Stored data entries:

--------------------

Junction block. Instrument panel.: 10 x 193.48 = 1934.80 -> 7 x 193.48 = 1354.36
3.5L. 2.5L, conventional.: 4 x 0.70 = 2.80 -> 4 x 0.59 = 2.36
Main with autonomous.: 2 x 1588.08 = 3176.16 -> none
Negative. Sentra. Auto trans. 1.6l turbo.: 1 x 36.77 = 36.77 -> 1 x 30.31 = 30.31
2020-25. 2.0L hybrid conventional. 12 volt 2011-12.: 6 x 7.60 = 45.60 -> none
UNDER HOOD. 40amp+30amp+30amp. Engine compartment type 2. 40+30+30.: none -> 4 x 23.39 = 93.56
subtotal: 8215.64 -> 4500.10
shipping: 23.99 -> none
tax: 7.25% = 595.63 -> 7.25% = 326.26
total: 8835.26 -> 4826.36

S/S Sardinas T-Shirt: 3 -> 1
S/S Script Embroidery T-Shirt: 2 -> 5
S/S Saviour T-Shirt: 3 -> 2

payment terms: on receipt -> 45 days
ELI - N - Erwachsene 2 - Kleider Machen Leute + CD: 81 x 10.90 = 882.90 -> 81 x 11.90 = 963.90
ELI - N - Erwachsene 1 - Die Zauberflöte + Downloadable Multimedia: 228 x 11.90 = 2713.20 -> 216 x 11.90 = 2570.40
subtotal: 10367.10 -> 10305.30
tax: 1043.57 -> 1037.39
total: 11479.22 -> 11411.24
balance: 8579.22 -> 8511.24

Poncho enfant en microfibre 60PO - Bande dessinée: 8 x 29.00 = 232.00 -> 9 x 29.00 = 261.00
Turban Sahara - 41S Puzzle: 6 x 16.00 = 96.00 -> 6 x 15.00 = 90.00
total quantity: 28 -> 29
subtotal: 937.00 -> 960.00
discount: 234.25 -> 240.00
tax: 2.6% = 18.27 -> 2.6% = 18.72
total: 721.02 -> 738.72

--------------------

Exercise instructions: Start with the line that contains "Main with autonomous.: 2", end with the last line of the entries, and please retype every line in that span exactly, with no others.

Answer box:
Main with autonomous.: 2 x 1588.08 = 3176.16 -> none
Negative. Sentra. Auto trans. 1.6l turbo.: 1 x 36.77 = 36.77 -> 1 x 30.31 = 30.31
2020-25. 2.0L hybrid conventional. 12 volt 2011-12.: 6 x 7.60 = 45.60 -> none
UNDER HOOD. 40amp+30amp+30amp. Engine compartment type 2. 40+30+30.: none -> 4 x 23.39 = 93.56
subtotal: 8215.64 -> 4500.10
shipping: 23.99 -> none
tax: 7.25% = 595.63 -> 7.25% = 326.26
total: 8835.26 -> 4826.36

S/S Sardinas T-Shirt: 3 -> 1
S/S Script Embroidery T-Shirt: 2 -> 5
S/S Saviour T-Shirt: 3 -> 2

payment terms: on receipt -> 45 days
ELI - N - Erwachsene 2 - Kleider Machen Leute + CD: 81 x 10.90 = 882.90 -> 81 x 11.90 = 963.90
ELI - N - Erwachsene 1 - Die Zauberflöte + Downloadable Multimedia: 228 x 11.90 = 2713.20 -> 216 x 11.90 = 2570.40
subtotal: 10367.10 -> 10305.30
tax: 1043.57 -> 1037.39
total: 11479.22 -> 11411.24
balance: 8579.22 -> 8511.24

Poncho enfant en microfibre 60PO - Bande dessinée: 8 x 29.00 = 232.00 -> 9 x 29.00 = 261.00
Turban Sahara - 41S Puzzle: 6 x 16.00 = 96.00 -> 6 x 15.00 = 90.00
total quantity: 28 -> 29
subtotal: 937.00 -> 960.00
discount: 234.25 -> 240.00
tax: 2.6% = 18.27 -> 2.6% = 18.72
total: 721.02 -> 738.72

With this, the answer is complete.